E’ principio largamente noto che, nell’ordinamento italiano, atti e contratti debbano essere assoggettati a tassa di registro, nei termini previsti dal D.P.R. 131/1986 (c.d. TUR, Testo Unico sull’imposta di Registro) e secondo le aliquote ivi indicate.
Meno note, forse, sono le eccezioni a tale regola, eccezioni che possono riguardare tanto le tempistiche entro cui procedere alla registrazione, quanto le modalità di calcolo dell’imposta dovuta. In particolare, l’art. 1, comma 1, lett. a), della Tariffa, Parte Seconda, allegata al predetto TUR, prevede che i contratti formati mediante corrispondenza (ad eccezione di quelli per i quali dal codice civile è richiesta a pena di nullità la forma scritta e di quelli aventi per oggetto cessioni di aziende o costituzioni di diritti di godimento reali o personali sulle stesse) sono soggetti a registrazione, secondo le aliquote ordinariamente previste dal TUR in base alla tipologia di atto, solo in caso d’uso e non entro un termine fisso dalla loro conclusione.
Per la corretta applicazione di tale norma – evidentemente di grande rilevanza pratica – diviene quindi fondamentale stabilire esattamente quando un contratto possa dirsi concluso “mediante scambio di corrispondenza” e quando invece no.
La risposta al quesito, solo apparentemente banale, ha impegnato non poco gli interpreti, stante l’assenza di qualsivoglia definizione del concetto di “corrispondenza” da parte del legislatore tributario.
Fortunatamente, soccorrono a tal proposito gli interventi – rari ma concordi – della Corte di Cassazione la quale, muovendo da un’interpretazione sistematica della norma in commento, ha chiarito in quali circostanze un contratto possa effettivamente dirsi concluso per corrispondenza.
Ecco dunque che, rinvenuta la ratio della norma in esame nello “scopo di non intralciare, con inutili appesantimenti burocratici, la prassi commerciale” (Cass.
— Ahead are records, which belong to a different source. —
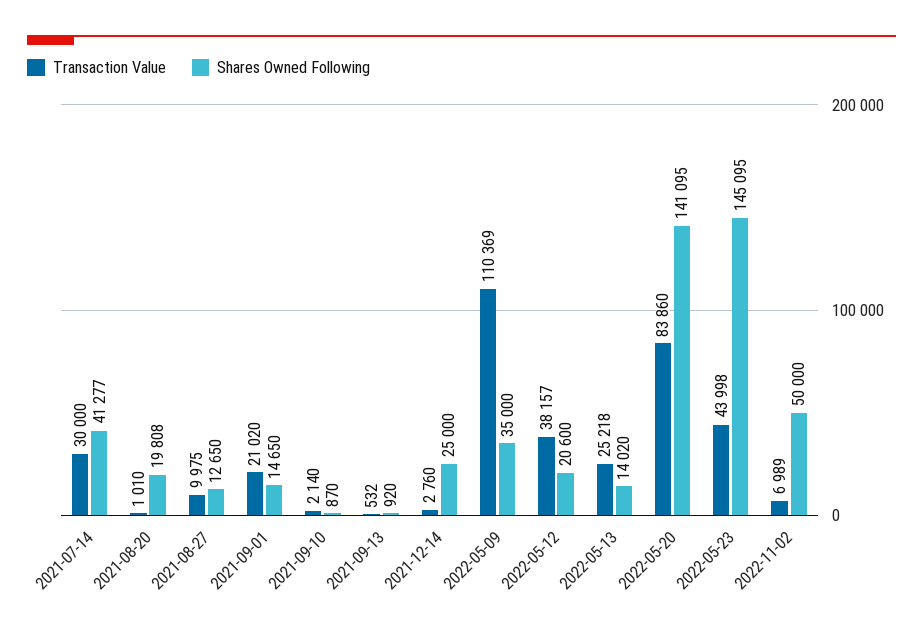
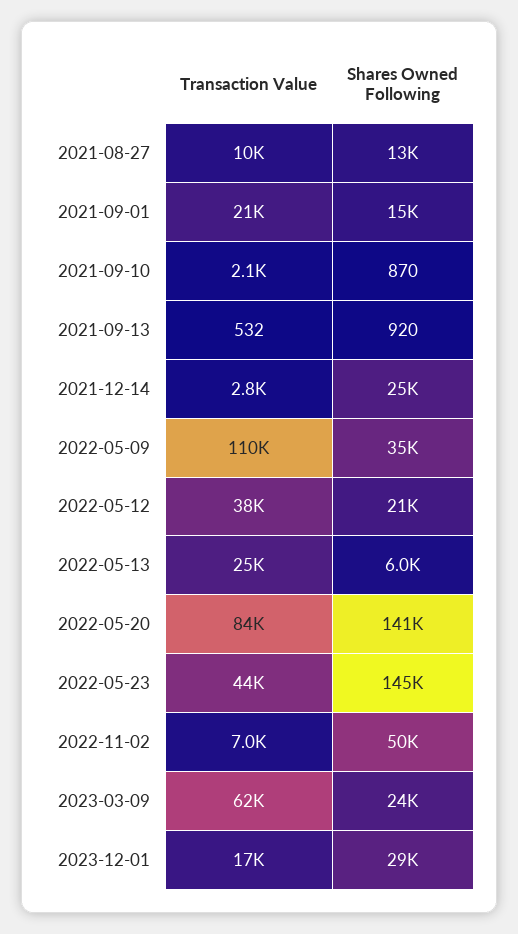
Transaction Value, 2021-07-14: 30000 -> none
Shares Owned Following, 2021-07-14: 41277 -> none
Transaction Value, 2021-08-20: 1010 -> none
Shares Owned Following, 2021-08-20: 19808 -> none
Shares Owned Following, 2022-05-13: 14020 -> 6000
Transaction Value, 2023-03-09: none -> 62000
Shares Owned Following, 2023-03-09: none -> 24000
Transaction Value, 2023-12-01: none -> 17000
Shares Owned Following, 2023-12-01: none -> 29000

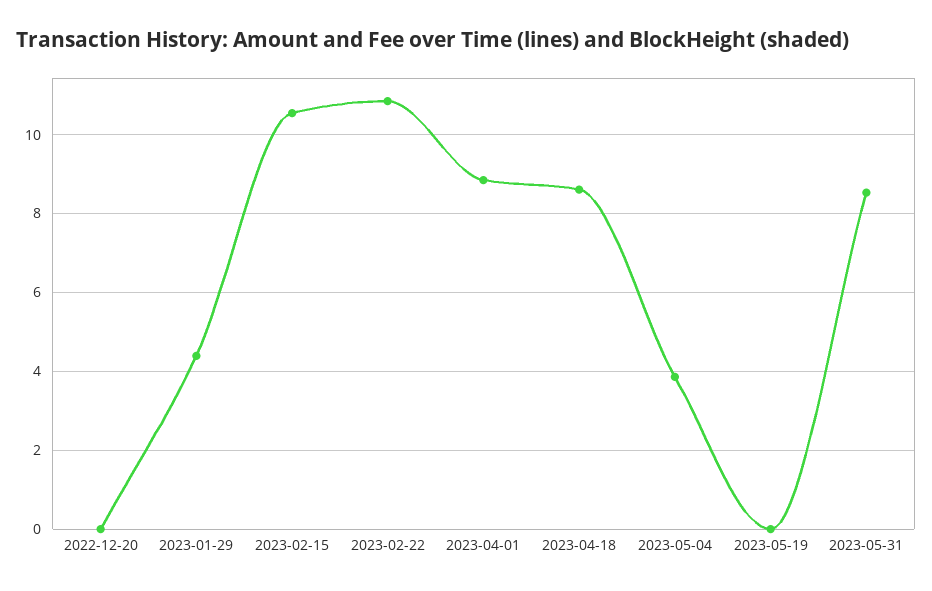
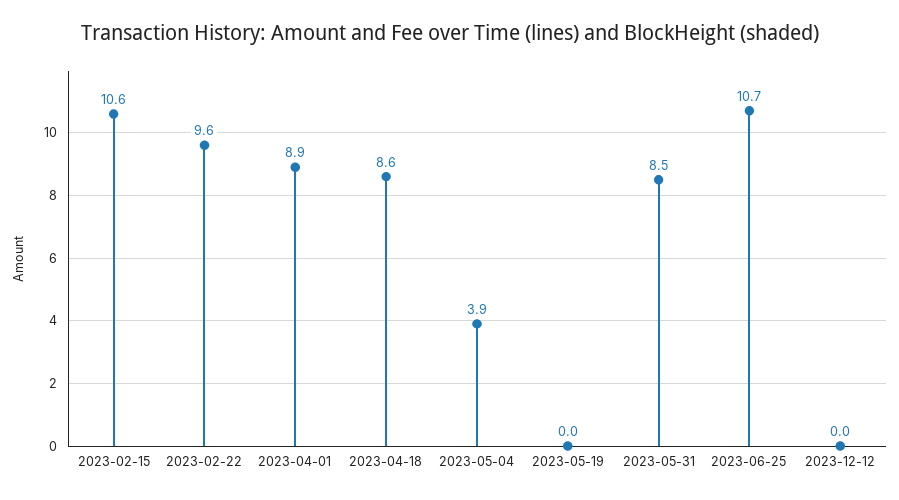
2022-12-20: 0 -> none
2023-01-29: 4.4 -> none
2023-02-22: 10.8 -> 9.6
2023-06-25: none -> 10.7
2023-12-12: none -> 0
Civ., 04.08.2020, n. 16662) e rilevato altresì che, per contro, l’imposizione alle parti dell’onere di attuare – prima – e dimostrare – poi – un effettivo scambio epistolare dei documenti contrattuali avrebbe evidentemente ed insanabilmente contrastato con tale finalità (Cass. Civ., 07.06.2018, n. 19799), il Supremo Collegio giunge alla conclusione per cui, ai fini in esame, il concetto di “corrispondenza” non può farsi coincidere, riduttivamente, con la sola corrispondenza epistolare. Al contrario, “ai fini dell’imposta di registro, il contratto stipulato per corrispondenza si distingue dal contratto stipulato per scrittura privata non autenticata per il fatto che nel secondo caso vi è un solo documento nel quale risultano formalizzate le volontà di tutti i contraenti e le loro sottoscrizioni, mentre, se si tratta di ‘corrispondenza’, in ogni documento è raccolta la volontà unilaterale di un solo contraente”, e ciò ancorché lo scambio di tali documenti sia avvenuto brevi manu (Cass. Civ., 20.11.2017, n. 30179; richiamata dalle successive conformi Cass. Civ., 07.06.2018, n. 19799, Cass. Civ., 04.08.2020, n. 16662).
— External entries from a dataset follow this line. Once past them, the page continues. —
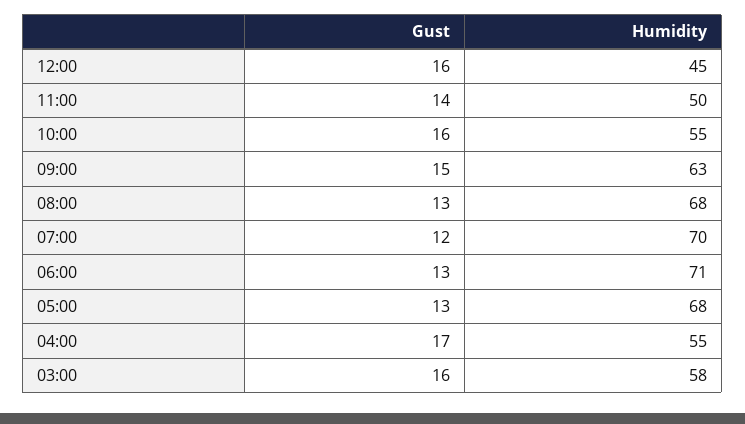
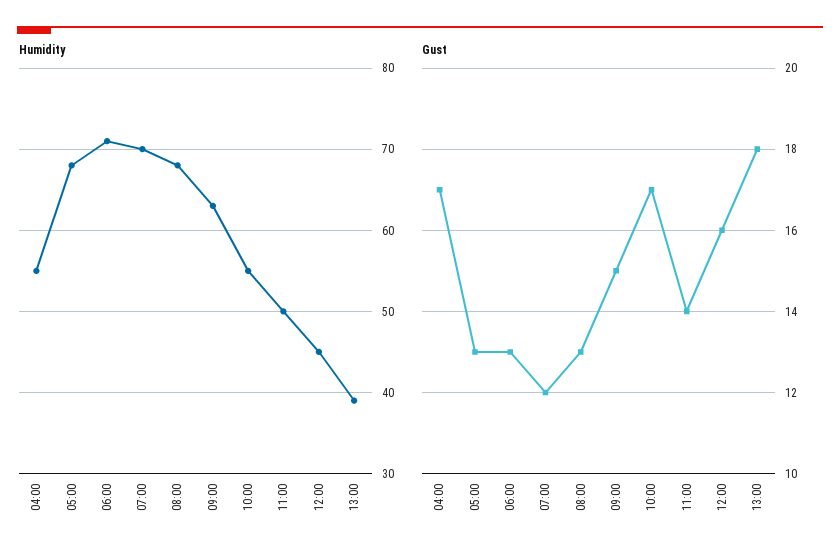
Gust, 10:00: 16 -> 17
Gust, 03:00: 16 -> none
Humidity, 03:00: 58 -> none
Humidity, 13:00: none -> 39
Gust, 13:00: none -> 18

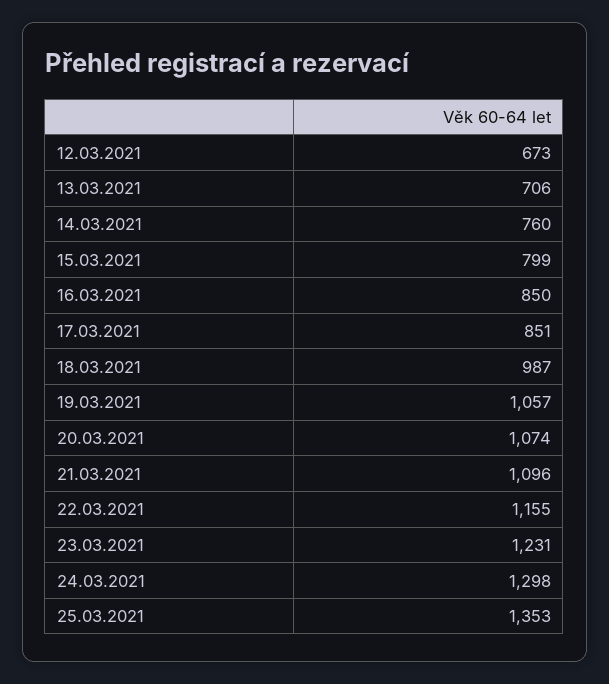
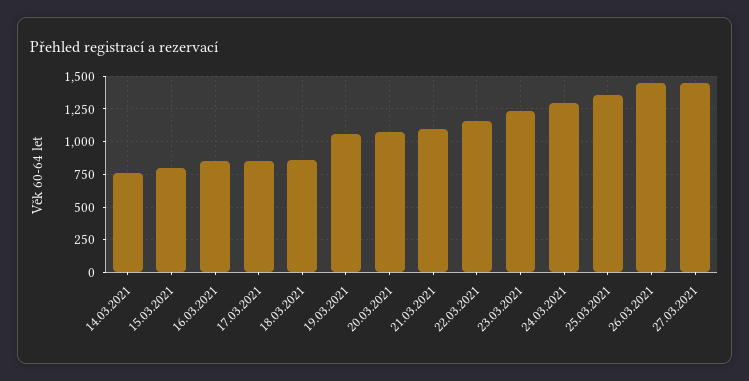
12.03.2021: 673 -> none
13.03.2021: 706 -> none
18.03.2021: 987 -> 850
26.03.2021: none -> 1450
27.03.2021: none -> 1450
Tali conclusioni sono state recentemente confermate dalla Corte di Cassazione, la quale con ordinanza 24.08.2021, n. 23414, ha ribadito ancora una volta che “ai fini dell’imposta di registro, il contratto stipulato per corrispondenza si distingue dal contratto stipulato per scrittura privata non autenticata per il fatto che nel secondo caso vi è un solo documento nel quale risultano formalizzate le volontà di tutti i contraenti e le loro sottoscrizioni, mentre, se si tratta di ‘corrispondenza’, in ogni documento è raccolta la volontà unilaterale di un solo contraente (cfr. Cass. n. 30179 del 2017, in motivazione), ed il cosiddetto ‘scambio di corrispondenza commerciale’ è soggetto, quindi, al pagamento dell’imposta proporzionale di registro solo in caso d’uso e non in termine fisso (entro venti giorni), scontando l’imposta proporzionale nella misura del 3%, in base all’art. 9, Tariffa, Parte Prima, allegato A, del d.P.R. n. 131 del 1986”.